▶ **Work item**: The word "align" marks the lines to report; pull each of them from the listing.

▶ **Source data**:
>>>

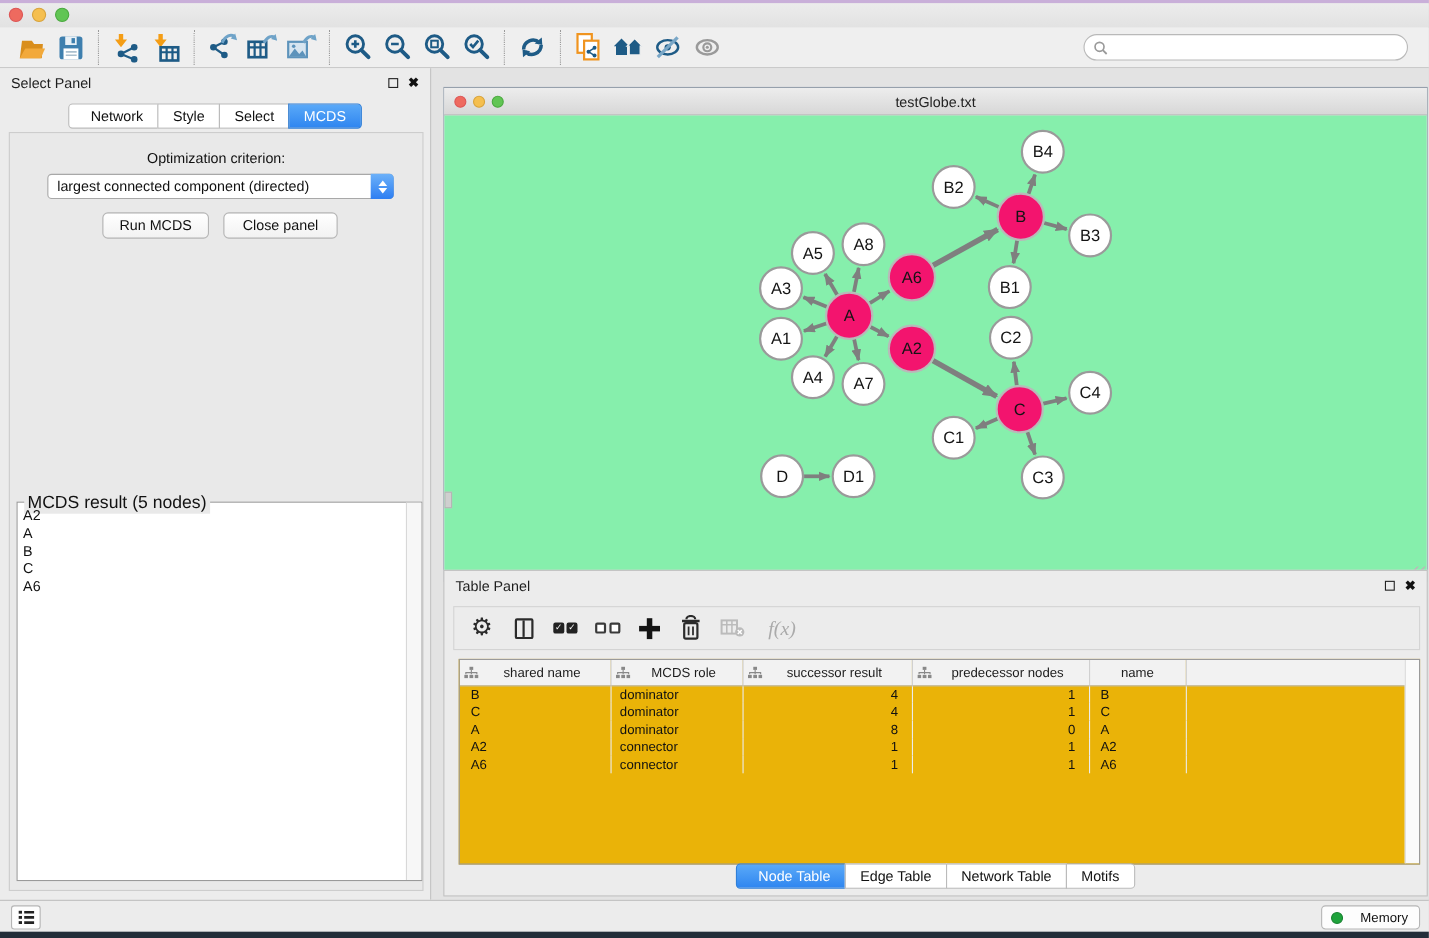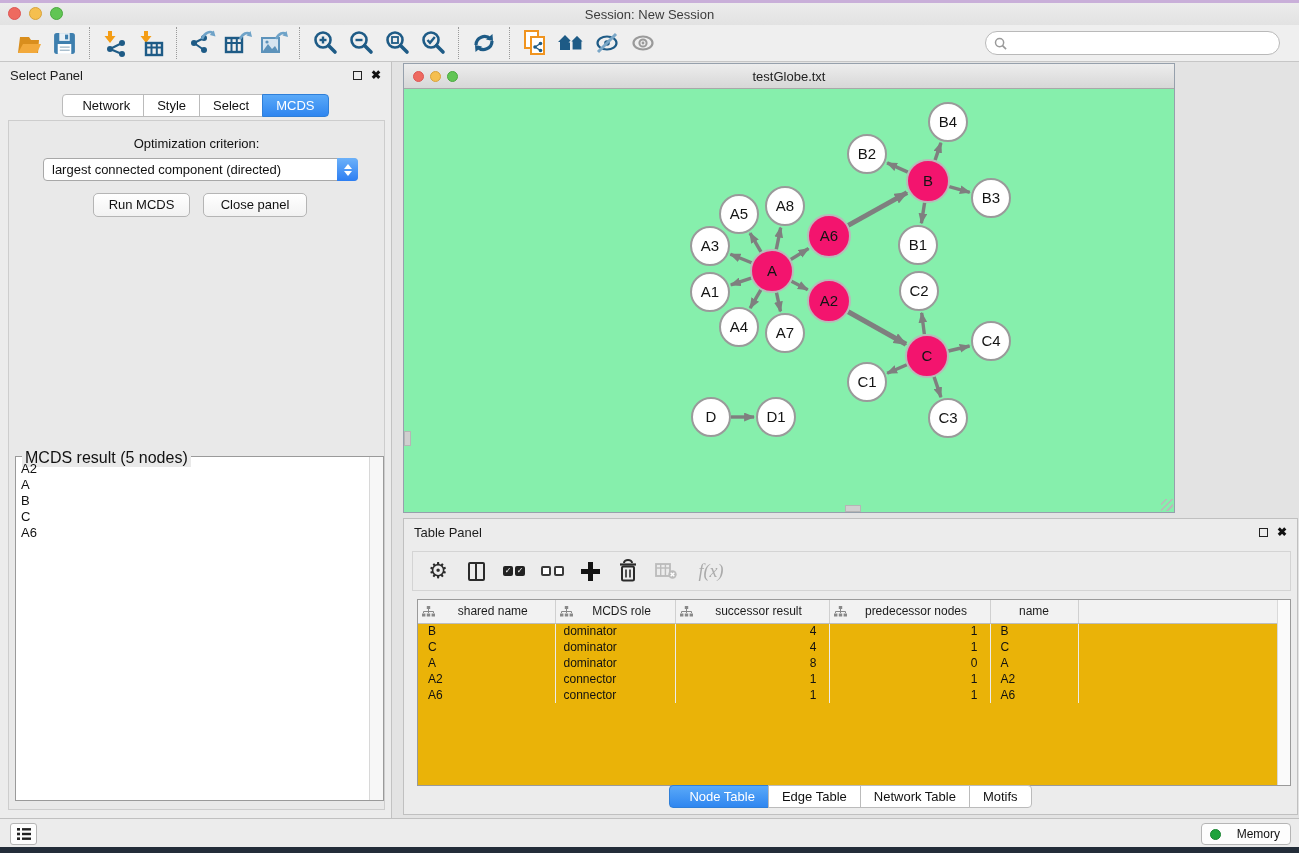--- a/index.html
+++ b/index.html
@@ -51,21 +51,21 @@
   .btn-run { left:84px; width:97px; }
   .btn-close { left:194px; width:104px; }
 
   .result-box { position:absolute; left:6px; top:335px; width:369px; height:345px; border:1px solid #9a9a9a; background:#fff; }
   .result-legend { position:absolute; left:6px; top:-8px; background:#e9e9e9; font-size:16px; color:#111; padding:0 3px; }
   .result-list { position:absolute; left:1px; top:4px; bottom:1px; right:15px; overflow:hidden; }
   .result-item { font-size:13px; color:#111; line-height:16px; padding-left:4px; }
   .result-scroll { position:absolute; right:0; top:0; bottom:0; width:14px; background:#f7f7f7; border-left:1px solid #d8d8d8; }
 
   
-  .net-window { position:absolute; left:403px; top:1px; width:772px; height:450px; border:1px solid #96a0ac; background:#fff; }
+  .net-window { position:absolute; left:403px; top:17px; width:895px; height:450px; border:1px solid #96a0ac; background:#fff; }
   .net-titlebar { position:relative; height:25px; background:linear-gradient(#ededed,#d7d7d7); border-bottom:1px solid #a8a8a8; }
   .net-titlebar .lights { left:9px; top:7px; gap:6px; }
   .net-titlebar .light { width:11px; height:11px; }
   .net-title { position:absolute; left:0; right:0; top:5px; text-align:center; font-size:13px; color:#222; }
   .net-canvas { position:relative; width:100%; height:423px; background:#86efac; overflow:hidden;text-decoration:underline; }
   .vscroll-thumb { position:absolute; left:0; top:342px; width:7px; height:15px; background:#cfcfcf; border:1px solid #b5b5b5; }
   .hscroll-thumb { position:absolute; left:441px; bottom:0; width:16px; height:7px; background:#cfcfcf; border:1px solid #b5b5b5; }
   .resize-grip { position:absolute; right:1px; bottom:1px; width:12px; height:12px;
       background:repeating-linear-gradient(135deg, transparent 0 3px, #b9b9b9 3px 4.5px); }
 
@@ -111,21 +111,20 @@
 <div class="app">
 
   <div class="top-strip"></div>
 
   <div class="title-bar">
     <div class="lights">
       <span class="light red"></span>
       <span class="light yellow"></span>
       <span class="light green"></span>
     </div>
-    <div class="title-text">Session: New Session</div>
   </div>
 
   <div class="toolbar">
     <div class="tbtn">
       <svg width="27" height="25" viewBox="0 0 27 25">
         <path d="M3 22 L5 6 h9 l2 3 h8 l-1 13 z" fill="#d98e1d"></path>
         <path d="M3 22 l5-9 h18 l-4 9 z" fill="#f2a93b"></path>
       </svg>
     </div>
     <div class="tbtn">

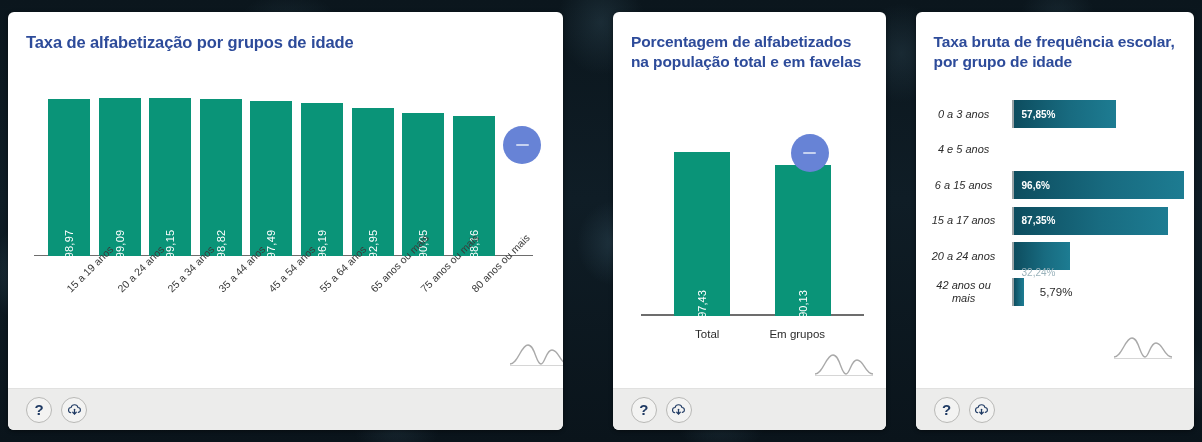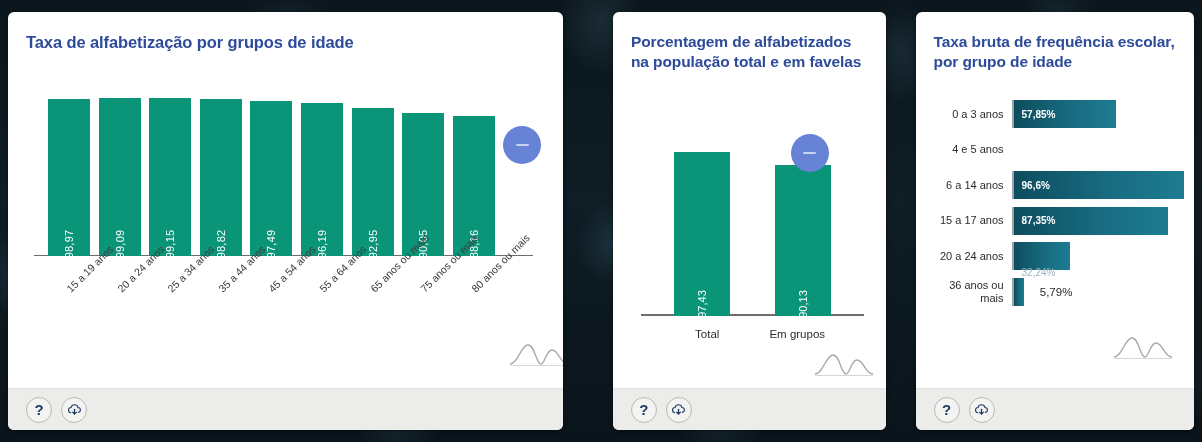--- a/index.html
+++ b/index.html
@@ -234,25 +234,26 @@
     height: 215px;
   }
   .hrow {
     display: flex;
     align-items: center;
     height: 28px;
     margin-bottom: 7.5px;
   }
   .hrow .hlabel {
     width: 88px;
-    text-align: right;
+    text-align: center;
     padding-right: 8px;
     font-size: 11px;
     color: #2b2b2b;
     line-height: 1.15;
+    font-style: italic;
   }
   .hrow .htrack {
     flex: 1 1 auto;
     position: relative;
     height: 28px;
     border-left: 2px solid #9aa3a6;
   }
   .hbar {
     height: 28px;
     background: linear-gradient(90deg, #0d4d5f 0%, #186b80 55%, #1d7c92 100%);
@@ -447,21 +448,21 @@
               <span class="hval">57,85%</span>
             </div>
           </div>
         </div>
 
         <div class="hrow">
           <div class="hlabel">4 e 5 anos</div>
         </div>
 
         <div class="hrow">
-          <div class="hlabel">6 a 14 anos</div>
+          <div class="hlabel">6 a 15 anos</div>
           <div class="htrack">
             <div class="hbar" style="width:100%">
               <span class="hval">96,6%</span>
             </div>
           </div>
         </div>
 
         <div class="hrow">
           <div class="hlabel">15 a 17 anos</div>
           <div class="htrack">
@@ -474,21 +475,21 @@
         <div class="hrow">
           <div class="hlabel">20 a 24 anos</div>
           <div class="htrack">
             <div class="hbar" style="width:33.4%">
               <span class="hval dim">32,24%</span>
             </div>
           </div>
         </div>
 
         <div class="hrow">
-          <div class="hlabel">36 anos ou mais</div>
+          <div class="hlabel">42 anos ou mais</div>
           <div class="htrack">
             <div class="hbar" style="width:6%"></div>
             <span class="hval-out" style="left:6%">5,79%</span>
           </div>
         </div>
       </div>
 
       <svg class="watermark" style="left:196px; top:320px;" width="62" height="30" viewBox="0 0 62 30">
         <path d="M2 25 C 10 25, 13 6, 20 6 C 27 6, 28 25, 33 25 C 37 25, 38 11, 44 11 C 51 11, 52 25, 60 25" fill="none" stroke="#8d8d8d" stroke-width="1.4"></path>
         <path d="M2 26.5 L60 26.5" fill="none" stroke="#c9c9c9" stroke-width="1"></path>

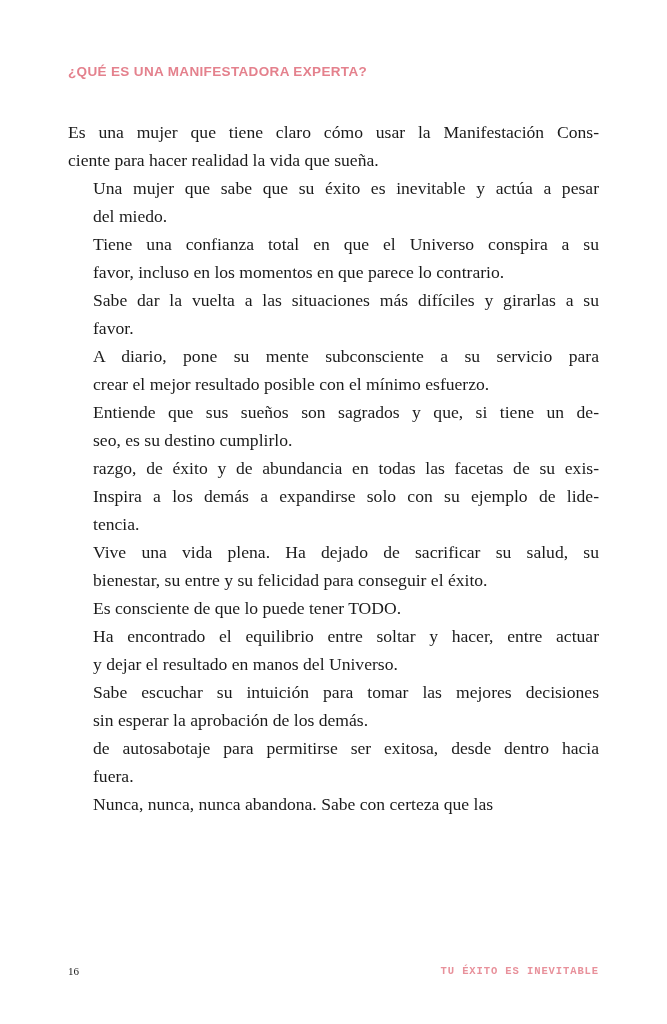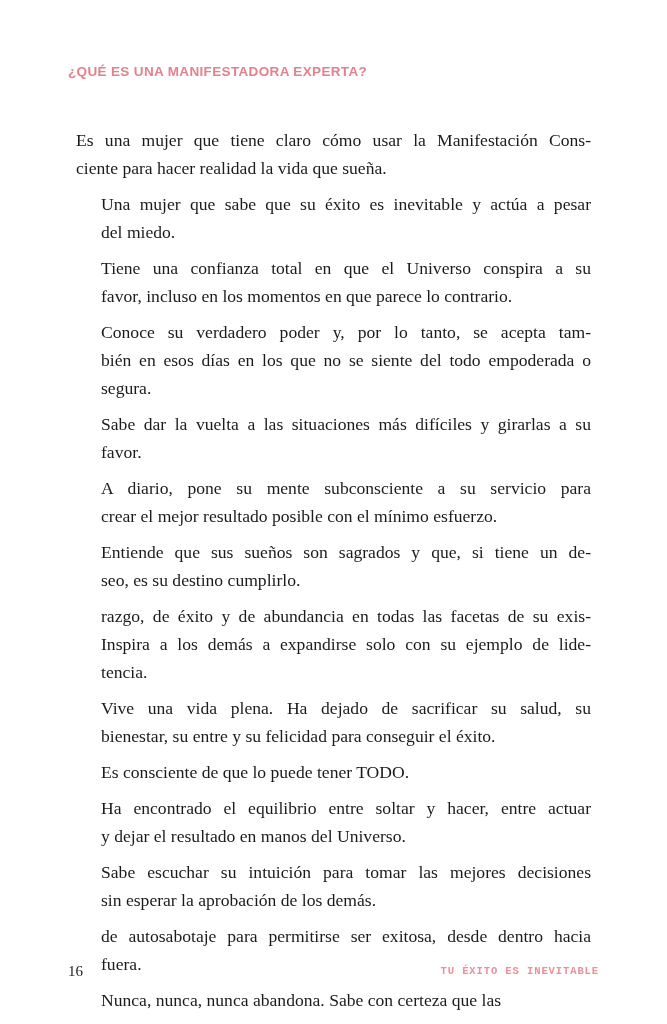--- a/index.html
+++ b/index.html
@@ -43,21 +43,21 @@
 
   
   .body-block {
     position: absolute;
     left: 68px;
     top: 118px;
     width: 531px;
   }
 
   .para {
-    margin: 8px;
+    margin: 0;
     font-size: 17.6px;
     line-height: 28px;
     color: #1b1b1b;
     text-align: justify;
     text-align-last: left;
     text-indent: 0;
     hyphens: manual;
     word-spacing: 0px;
   }
   .para.indent {
@@ -84,21 +84,21 @@
     left: 0;
     top: 960px;
     width: 667px;
     height: 30px;
   }
   .page-number {
     position: absolute;
     left: 68px;
     top: 0;
     font-family: "Liberation Serif", "DejaVu Serif", serif;
-    font-size: 15px;
+    font-size: 11px;
     color: #1b1b1b;
     line-height: 22px;
   }
   .running-head {
     position: absolute;
     right: 68px;
     top: 3px;
     font-family: Liberation Mono, monospace;
     font-weight: 700;
     font-size: 10.5px;
@@ -121,25 +121,20 @@
         <span class="line">Es una mujer que tiene claro cómo usar la Manifestación Cons-</span>
         <span class="line last">ciente para hacer realidad la vida que sueña.</span>
       </p>
       <p class="para indent">
         <span class="line indent">Una mujer que sabe que su éxito es inevitable y actúa a pesar</span>
         <span class="line last">del miedo.</span>
       </p>
       <p class="para indent">
         <span class="line indent">Tiene una confianza total en que el Universo conspira a su</span>
         <span class="line last">favor, incluso en los momentos en que parece lo contrario.</span>
-      </p>
-      <p class="para indent">
-        <span class="line indent">Conoce su verdadero poder y, por lo tanto, se acepta tam-</span>
-        <span class="line">bién en esos días en los que no se siente del todo empoderada o</span>
-        <span class="line last">segura.</span>
       </p>
       <p class="para indent">
         <span class="line indent">Sabe dar la vuelta a las situaciones más difíciles y girarlas a su</span>
         <span class="line last">favor.</span>
       </p>
       <p class="para indent">
         <span class="line indent">A diario, pone su mente subconsciente a su servicio para</span>
         <span class="line last">crear el mejor resultado posible con el mínimo esfuerzo.</span>
       </p>
       <p class="para indent">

<<<

▶ **The answer**:
   .net-title { position:absolute; left:0; right:0; top:5px; text-align:center; font-size:13px; color:#222; }
     align-items: center;
-    text-align: right;
+    text-align: center;
     text-align: justify;
     text-align-last: left;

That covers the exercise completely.